Fields are large enough that the more people pursuing them the better. It’s rarely, if ever, a zero-sum game, and more of an infinite game. By being open-minded and accepting of beginners, we can grow the entire pie, and have more for ourselves. That’s how we can drive progress as individuals; how we have our cake and eat it too.

Open more gates, and be kind.

2. Liquidity spirals

You’ve also seen this before.

A market is humming along, doing the thing it does market balancing, and matching buyers and sellers.
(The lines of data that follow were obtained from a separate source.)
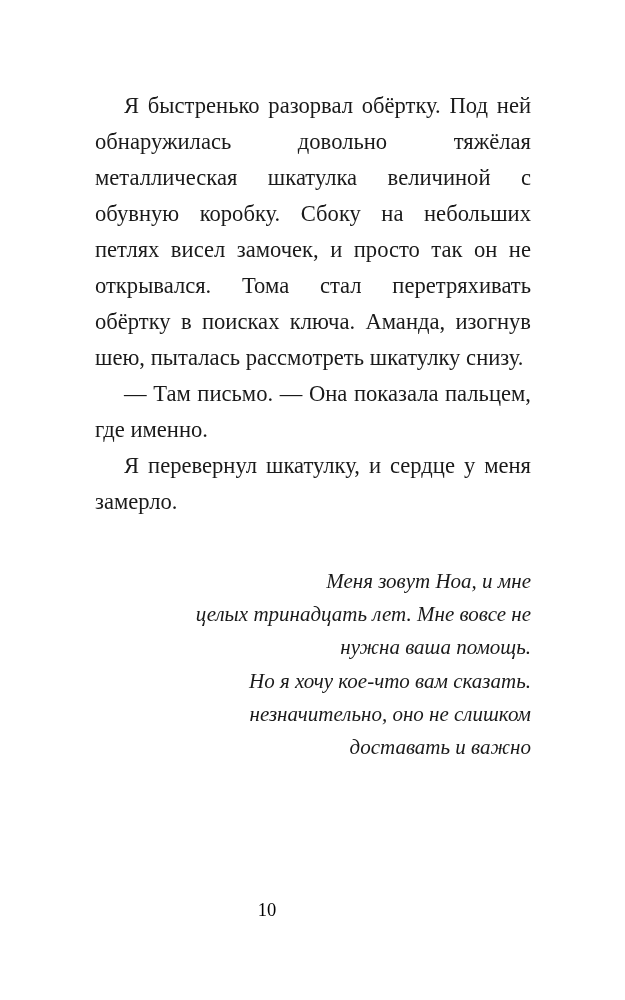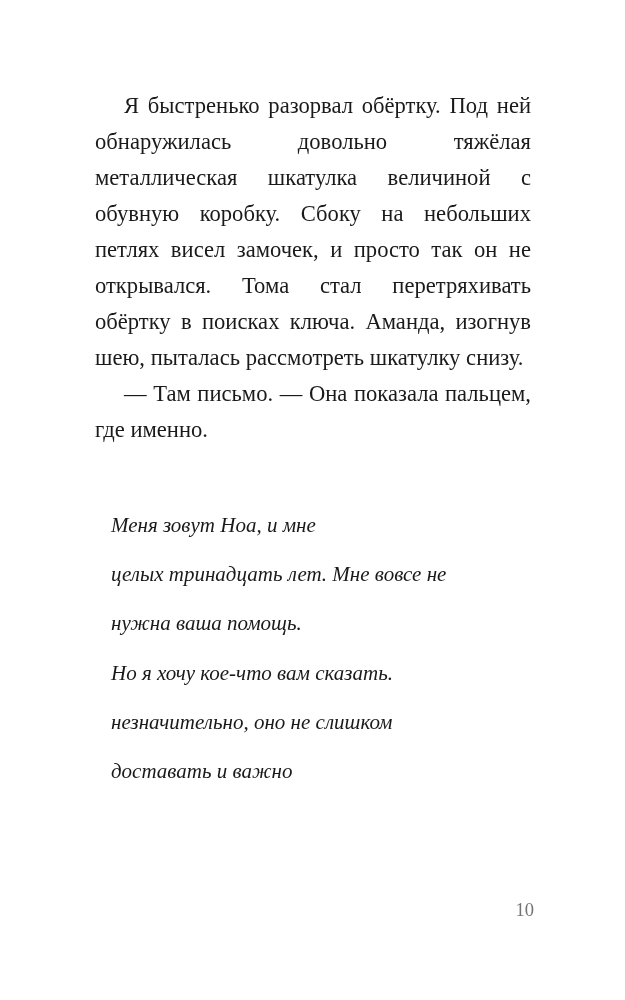--- a/index.html
+++ b/index.html
@@ -41,49 +41,50 @@
     -webkit-hyphens: manual;
     word-spacing: 0.004em;
   }
 
   .note-block {
     margin: 0;
     padding-top: 45px;
   }
 
   .note-line {
-    margin: 16px;
+    margin: 0;
     font-size: 21px;
     line-height: 33.2px;
     font-style: italic;
-    text-align: left;
+    text-align: right;
     text-indent: 0;
     white-space: nowrap;
   }
 
   .page-number {
     position: absolute;
     left: 0;
     right: 0;
     top: 898px;
-    text-align: right;
+    text-align: center;
     font-size: 18.5px;
     line-height: 24px;
-    color: #737373;
+    color: #000000;
   }
 </style>
 </head>
 <body>
 
 <div class="page">
 
   <div class="text-column">
 
     <p class="body-par">Я быстренько разорвал обёртку. Под ней обнаружилась довольно тяжёлая металлическая шкатулка величиной с обувную коробку. Сбоку на небольших петлях висел замочек, и просто так он не открывался. Тома стал перетряхивать обёртку в поисках ключа. Аманда, изогнув шею, пыталась рассмотреть шкатулку снизу.</p>
     <p class="body-par">— Там письмо. — Она показала пальцем, где именно.</p>
+    <p class="body-par">Я перевернул шкатулку, и сердце у меня замерло.</p>
 
     <div class="note-block">
       <p class="note-line">Меня зовут Ноа, и мне</p>
       <p class="note-line">целых тринадцать лет. Мне вовсе не</p>
       <p class="note-line">нужна ваша помощь.</p>
       <p class="note-line">Но я хочу кое-что вам сказать.</p>
       <p class="note-line">незначительно, оно не слишком</p>
       <p class="note-line">доставать и важно</p>
     </div>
When suddenly a shock occurs, the market freezes up, and the market becomes “illiquid.”

For example, how flour was in short supply a while back 5.
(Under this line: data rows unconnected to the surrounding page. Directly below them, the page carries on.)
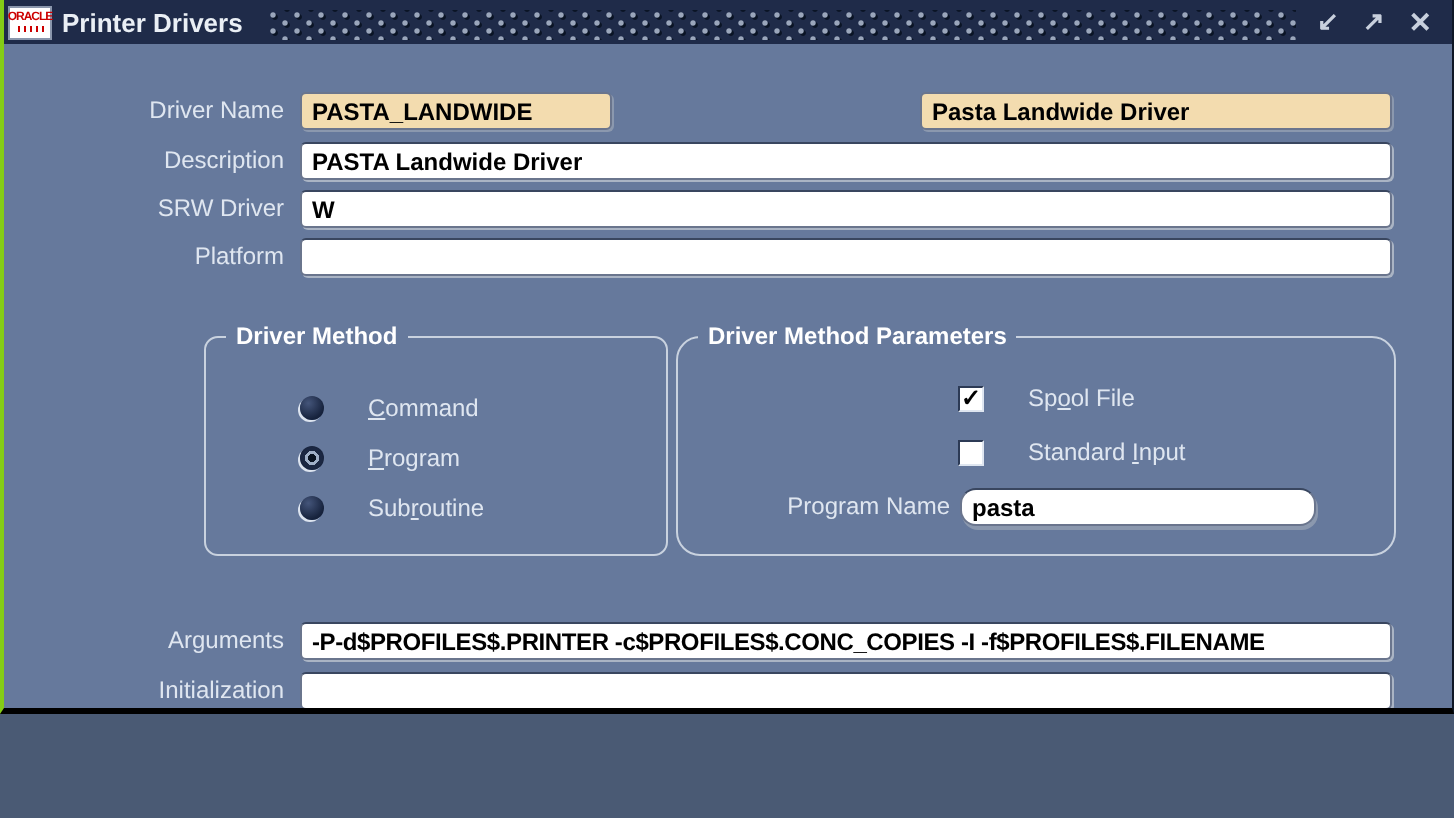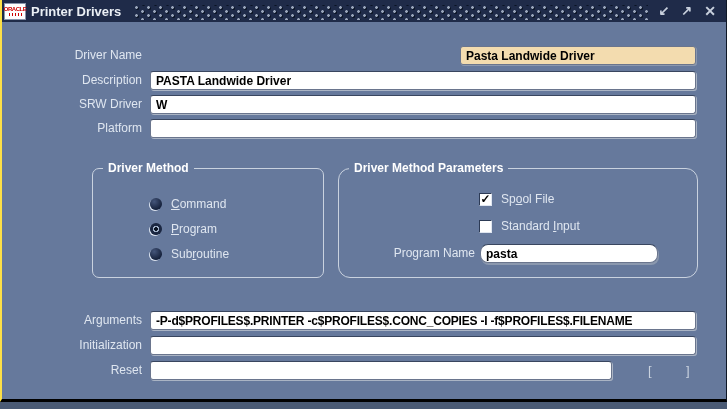--- a/index.html
+++ b/index.html
@@ -1,19 +1,19 @@
 <!DOCTYPE html>
 <html><head>
 <meta charset="utf-8">
 <style>
   html,body{margin:0;padding:0;background:#4a5a74;}
   .window{
-    position:relative;width:727px;height:402px;box-sizing:border-box;
+    position:relative;width:727px;height:357px;box-sizing:border-box;
     background:#66799C;
-    border-left:2px solid #fde047;border-right:1px solid #0e1726;border-bottom:3px solid #000;
+    border-left:2px solid #84cc16;border-right:1px solid #0e1726;border-bottom:3px solid #000;
     font-family:"Liberation Sans",sans-serif;overflow:hidden;
   }
   
   .titlebar{position:absolute;top:0;left:0;right:0;height:22px;background:#1F2B49;display:flex;align-items:center;}
   .app-icon{width:22px;height:17px;background:#fff;margin-left:2px;flex:none;
     display:flex;flex-direction:column;align-items:center;justify-content:center;border:1px solid #8a96ac;box-sizing:border-box;}
   .app-icon .otext{color:#c00;font-size:6px;font-weight:bold;line-height:6px;letter-spacing:-0.5px;}
   .app-icon .osquig{width:13px;height:3px;margin-top:1px;background:repeating-linear-gradient(90deg,#c00 0 1px,transparent 1px 3px);}
   .title-text{color:#EAEFF5;font-size:13px;font-weight:bold;margin-left:5px;white-space:nowrap;}
   .texture{flex:1;height:15px;margin:2px 10px 0 14px;
@@ -39,25 +39,25 @@
   #lbl-srw-driver{top:95px;left:0;width:140px;}        #fld-srw-driver{top:95px;left:148px;width:546px;}
   #lbl-platform{top:119px;left:0;width:140px;}         #fld-platform{top:119px;left:148px;width:546px;}
   #lbl-arguments{top:311px;left:0;width:140px;}        #fld-arguments{top:311px;left:148px;width:546px;letter-spacing:-0.2px;}
   #lbl-initialization{top:336px;left:0;width:140px;}   #fld-initialization{top:336px;left:148px;width:546px;}
   #lbl-reset{top:361px;left:0;width:140px;}            #fld-reset{top:361px;left:148px;width:462px;}
   #lbl-program-name{top:244px;left:340px;width:133px;} #fld-program-name{top:244px;left:478px;width:178px;border-radius:8px;box-shadow:1px 2px 0 #8b98ae;}
   .bracket{position:absolute;color:#C9D2DF;font-size:13px;height:19px;line-height:19px;}
   #br-open{top:361px;left:646px;}  #br-close{top:361px;left:684px;}
   
   .group{position:absolute;border:1px solid #C9D2DF;border-radius:7px;}
-  #grp-method{top:168px;left:90px;width:230px;height:108px;}
+  #grp-method{top:168px;left:100px;width:230px;height:108px;}
   #grp-params{top:168px;left:336px;width:358px;height:108px;border-radius:12px;}
   .legend{position:absolute;top:-8px;left:10px;background:#66799C;padding:0 5px;color:#FFFFFF;font-size:12px;font-weight:bold;white-space:nowrap;}
   
-  .optrow{position:absolute;display:flex;align-items:center;gap:9px;color:#DFE6F0;font-size:12px;height:14px;}
+  .optrow{position:absolute;display:flex;align-items:center;gap:22px;color:#DFE6F0;font-size:12px;height:14px;}
   #opt-command{top:197px;left:148px;}
   #opt-program{top:222px;left:148px;}
   #opt-subroutine{top:247px;left:148px;}
   #chk-spool{top:192px;left:477px;}
   #chk-stdin{top:219px;left:477px;}
   .radio{width:12px;height:12px;border-radius:50%;flex:none;position:relative;
     background:radial-gradient(circle at 35% 30%,#44557a,#16223c 70%);
     box-shadow:-1px 1px 0 #dde4ef;}
   .radio.on{background:radial-gradient(circle,#0a1322 0 2px,#9fafc7 2px 3.5px,#1b2742 3.5px 5px,#0e1930);}
   .checkbox{width:13px;height:13px;background:#fff;border:1px solid;border-color:#2c3a55 #dfe6f0 #dfe6f0 #2c3a55;
@@ -79,20 +79,21 @@
     <div class="title-text">Printer Drivers</div>
     <div class="texture"></div>
     <div class="controls">
       <span class="wbtn">↙</span>
       <span class="wbtn">↗</span>
       <span class="wbtn wclose">✕</span>
     </div>
   </div>
 
   <div class="lbl" id="lbl-driver-name">Driver Name</div>
+  <div class="field tan" id="fld-driver-name">PASTA_LANDWIDE</div>
 
   <div class="field tan" id="fld-user-driver">Pasta Landwide Driver</div>
 
   <div class="lbl" id="lbl-description">Description</div>
   <div class="field white" id="fld-description">PASTA Landwide Driver</div>
 
   <div class="lbl" id="lbl-srw-driver">SRW Driver</div>
   <div class="field white" id="fld-srw-driver">W</div>
 
   <div class="lbl" id="lbl-platform">Platform</div>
Or how the 08 crisis caused runs on banking institutions, bringing some to bankruptcy.

And recall earlier this year when we discussed that liquidity was the cause of crises, not capital.

Today we’ll look at highlights of the paper “Market Liquidity and Funding Liquidity” by Markus Brunnermeier and Lasse Pedersen. The paper’s long and mostly mathematical 6, but we can still review the conclusions.
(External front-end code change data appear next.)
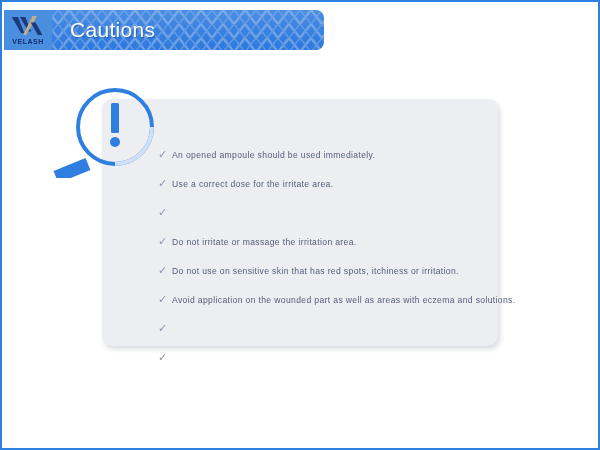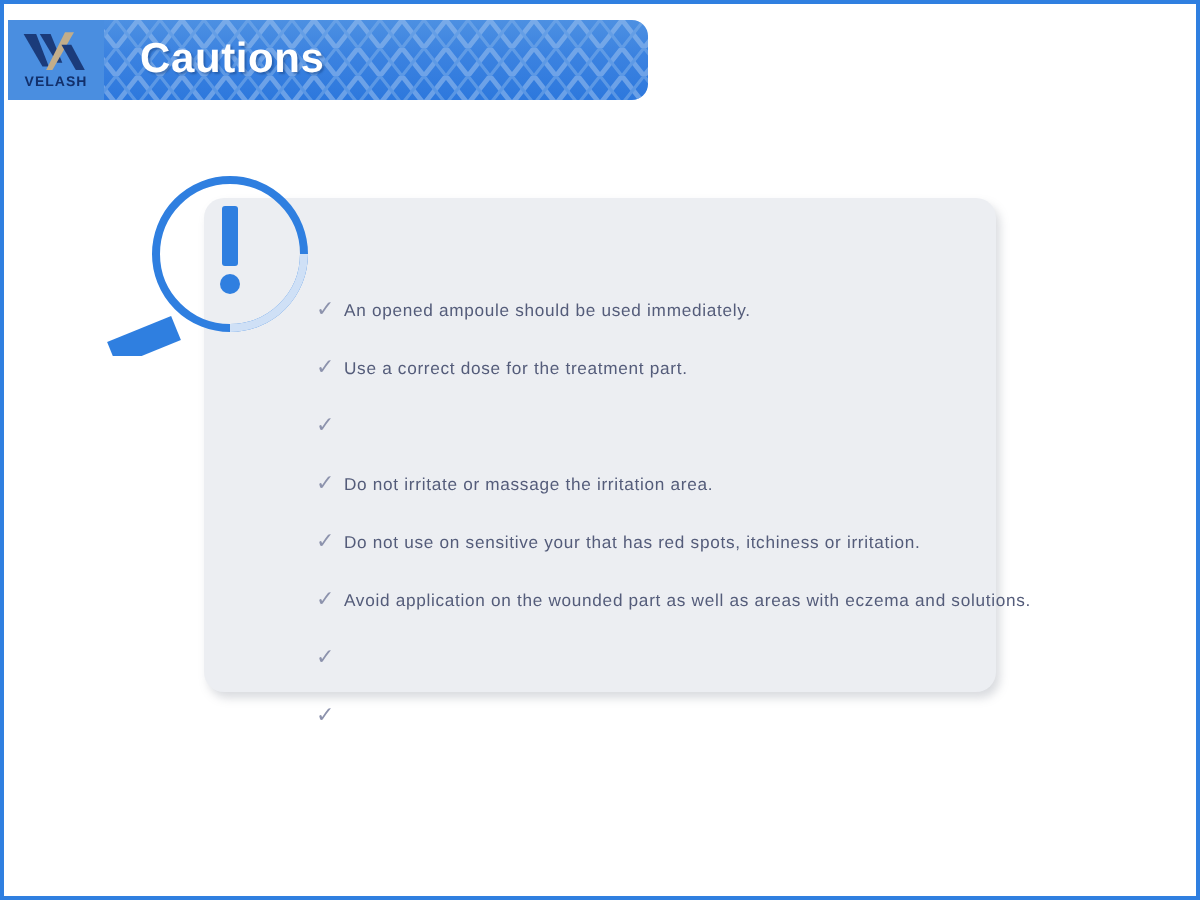--- a/index.html
+++ b/index.html
@@ -76,21 +76,21 @@
     inset: 0;
     opacity: 0.55;
   }
   .title-text {
     position: absolute;
     left: 56px;
     top: 0;
     height: 40px;
     line-height: 40px;
     font-size: 21px;
-    font-weight: bold;
+    font-weight: normal;
     color: #ffffff;
     letter-spacing: 0.3px;
     text-shadow: 1px 1px 1px rgba(20,60,120,0.45);
     z-index: 2;
     white-space: nowrap;
   }
 
   
   .card {
     position: absolute;
@@ -176,35 +176,35 @@
   <div class="card">
     <div class="list">
 
       <div class="list-item">
         <span class="check-icon">✓</span>
         <span class="item-text">An opened ampoule should be used immediately.</span>
       </div>
 
       <div class="list-item">
         <span class="check-icon">✓</span>
-        <span class="item-text">Use a correct dose for the treatment part.</span>
+        <span class="item-text">Use a correct dose for the irritate area.</span>
       </div>
 
       <div class="list-item">
         <span class="check-icon">✓</span>
       </div>
 
       <div class="list-item">
         <span class="check-icon">✓</span>
         <span class="item-text">Do not irritate or massage the irritation area.</span>
       </div>
 
       <div class="list-item">
         <span class="check-icon">✓</span>
-        <span class="item-text">Do not use on sensitive your that has red spots, itchiness or irritation.</span>
+        <span class="item-text">Do not use on sensitive skin that has red spots, itchiness or irritation.</span>
       </div>
 
       <div class="list-item">
         <span class="check-icon">✓</span>
         <span class="item-text">Avoid application on the wounded part as well as areas with eczema and solutions.</span>
       </div>
 
       <div class="list-item">
         <span class="check-icon">✓</span>
       </div>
Markus and Lasse look at what causes these illiquidity spirals, finding that cost of capital 7 works in a feedback loop with liquidity. Harder to get funds, lower liquidity, higher volatility.

They first look at margin requirements 8, and note how they change in response to crises. As expected, margins (taking the role of costs here) become less liquid when there’s more uncertainty, and become more liquid when there’s less uncertainty.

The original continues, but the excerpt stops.